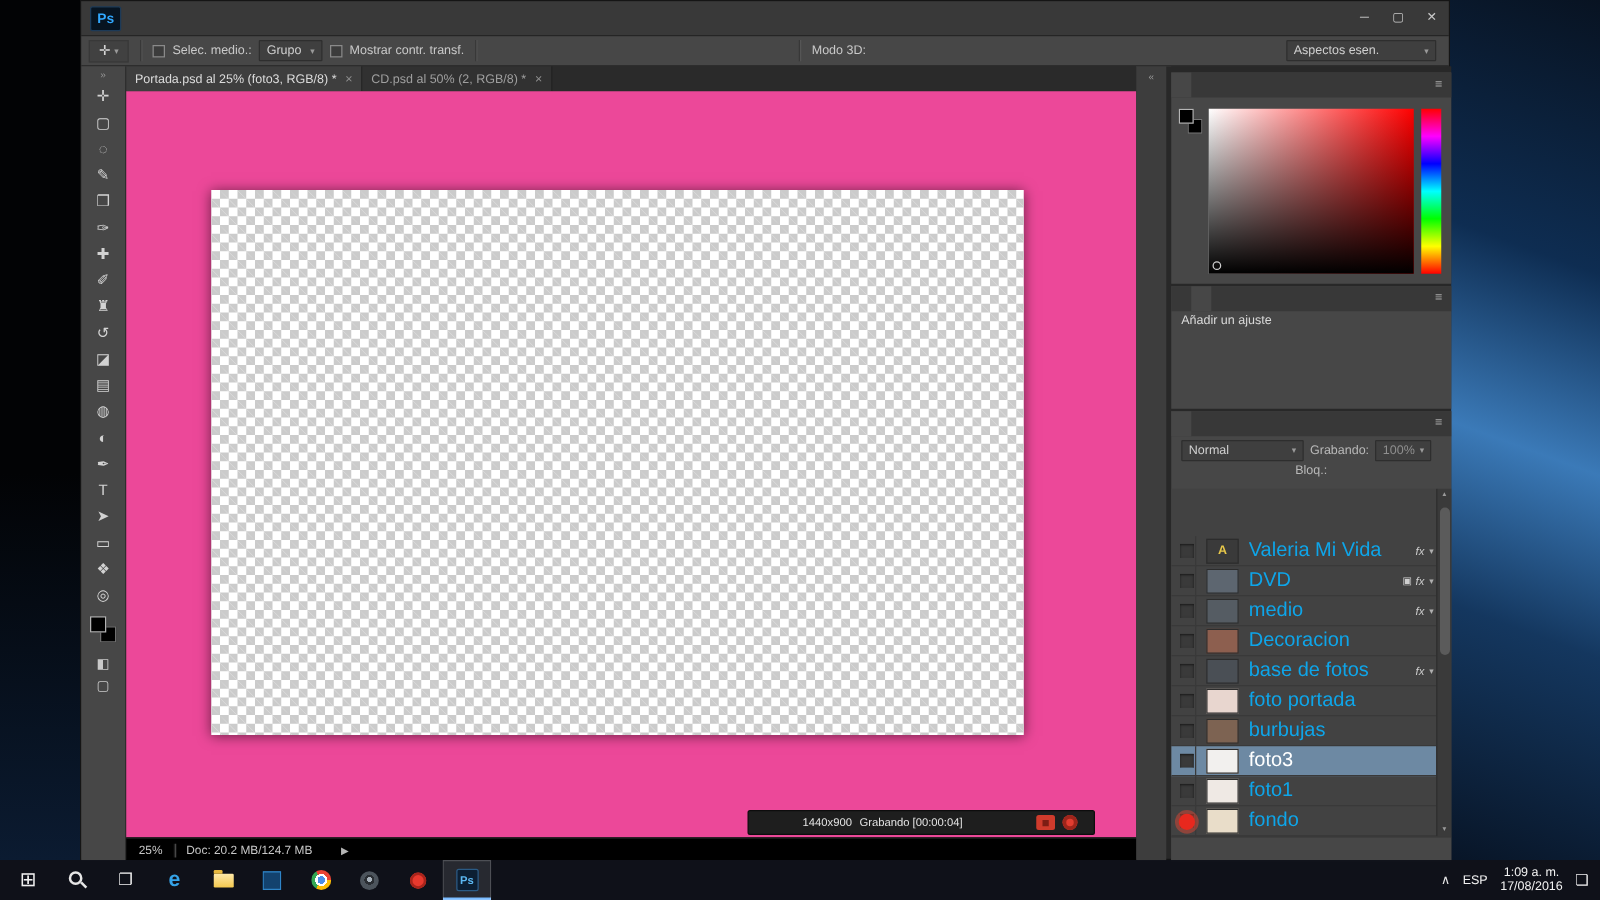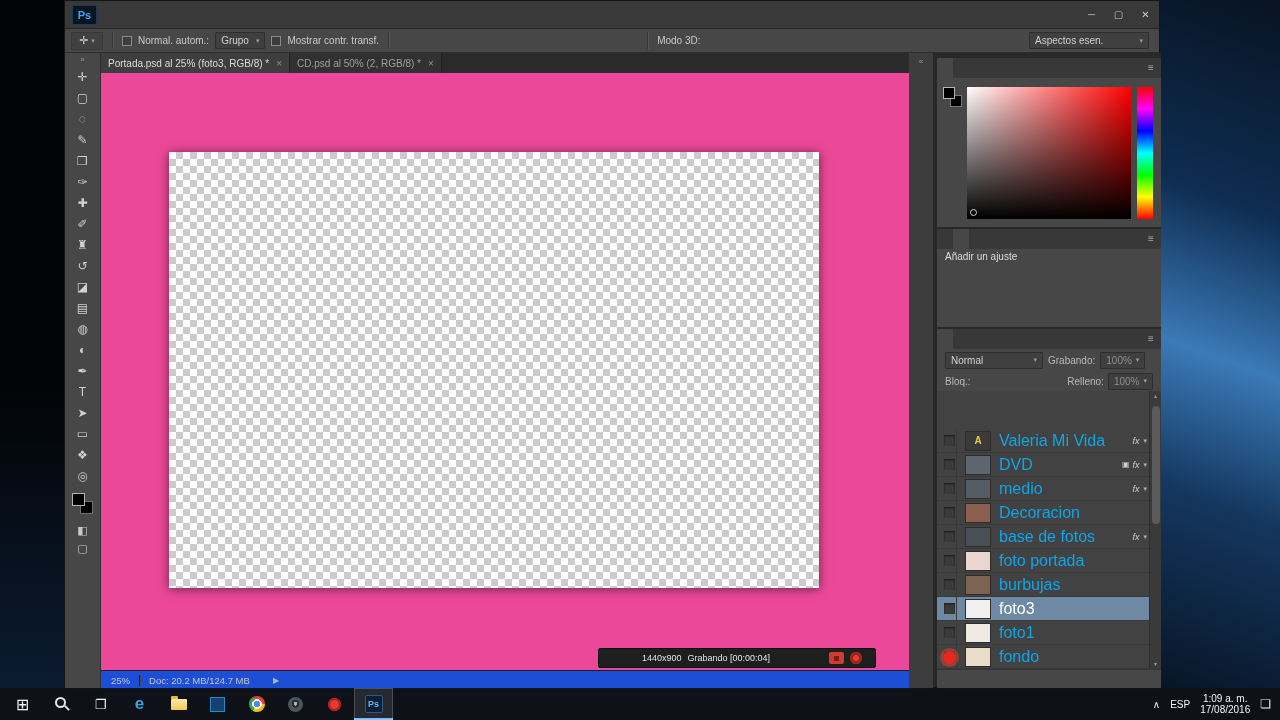--- a/index.html
+++ b/index.html
@@ -190,7 +190,7 @@
       </span>
       <span class="opt-sep"></span>
       <span class="checkbox"></span>
-      <span>Normal. autom.:</span>
+      <span>Selec. medio.:</span>
       <span class="dropdown">
         <span>Grupo</span>
         <span class="dd-arrow">▾</span>

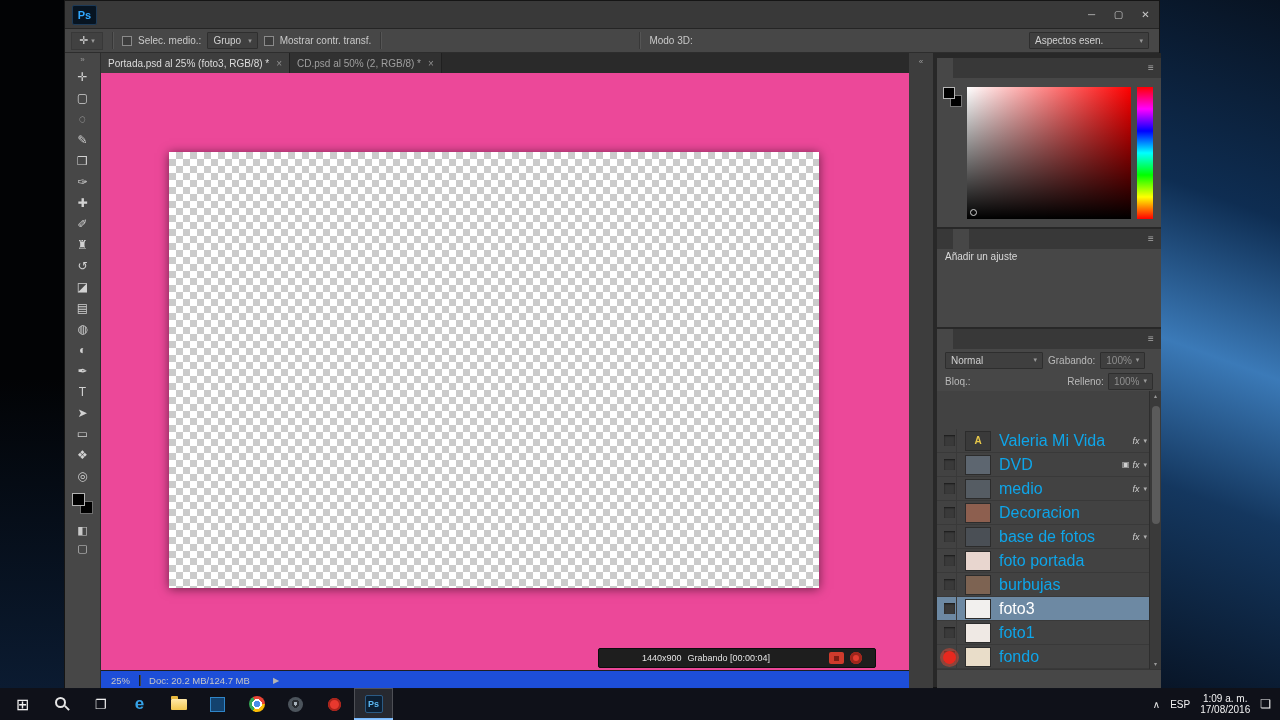--- a/index.html
+++ b/index.html
@@ -103,7 +103,7 @@
   .blend-row{height:22px;gap:5px;}
   .blend-dd{width:98px;height:17px;justify-content:space-between;}
   .val-dd{height:17px;color:#8f8f8f;gap:4px;}
-  .lock-row{height:20px;gap:4px;}
+  .lock-row{height:20px;gap:4px;flex-direction:column;}
   .lock-row .ico{width:14px;height:14px;font-size:9px;}
   .push-right{margin-left:auto;}
 

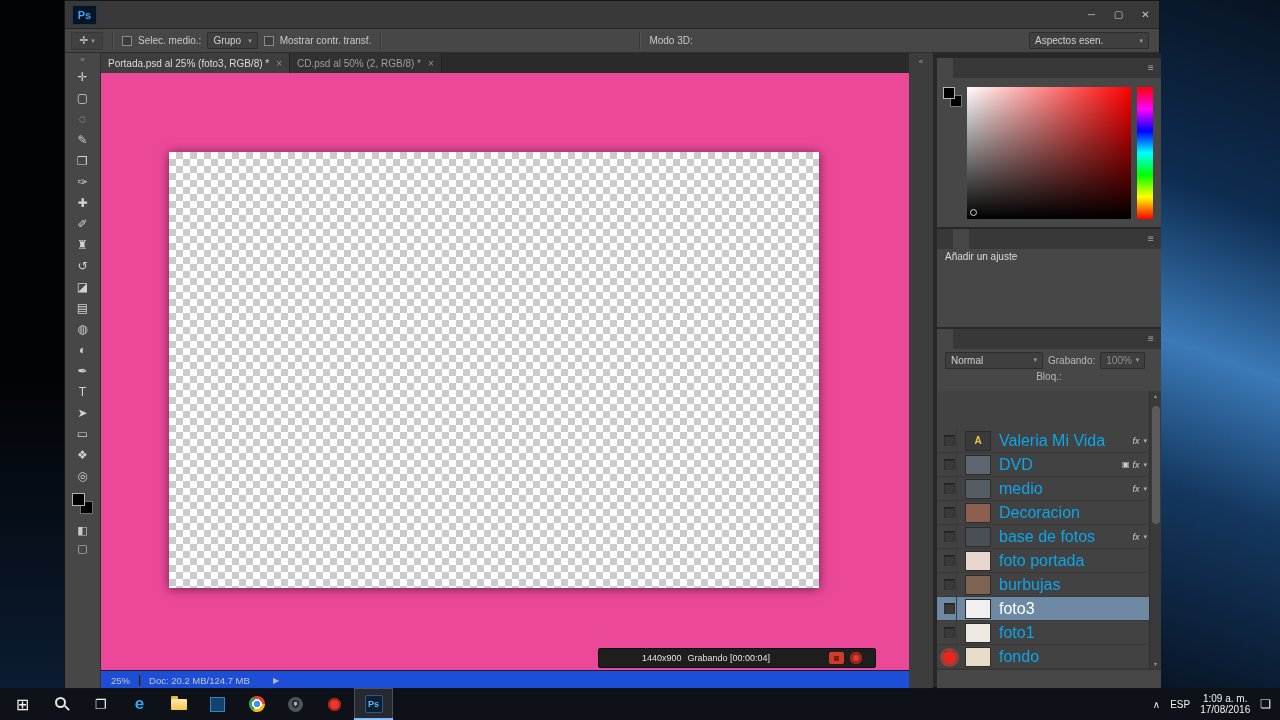--- a/index.html
+++ b/index.html
@@ -63,7 +63,7 @@
   .rec-rec{width:12px;height:12px;border-radius:50%;background:#e23d30;box-shadow:inset 0 0 0 3px #9e251b;flex:none;}
 
   
-  .statusbar{position:absolute;left:36px;top:669px;width:808px;height:19px;background:#1d4ed8;border-top:1px solid #1f1f1f;display:flex;align-items:center;font-size:9.5px;color:#c6c6c6;padding:0 10px;gap:9px;}
+  .statusbar{position:absolute;left:36px;top:669px;width:808px;height:19px;background:#000000;border-top:1px solid #1f1f1f;display:flex;align-items:center;font-size:9.5px;color:#c6c6c6;padding:0 10px;gap:9px;}
   .status-sep{width:1px;height:11px;background:#1f1f1f;box-shadow:1px 0 0 #474747;}
   .status-play{color:#b5b5b5;font-size:8px;margin-left:14px;}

· · · ·

### THE PROBLEM
Print the lines from the beginning of the records up to and including the line containing "<span>Grupo</span>", word for word, with no pictures.

### RESPONSE
--- a/index.html
+++ b/index.html
@@ -190,7 +190,7 @@
       </span>
       <span class="opt-sep"></span>
       <span class="checkbox"></span>
-      <span>Normal. autom.:</span>
+      <span>Selec. medio.:</span>
       <span class="dropdown">
         <span>Grupo</span>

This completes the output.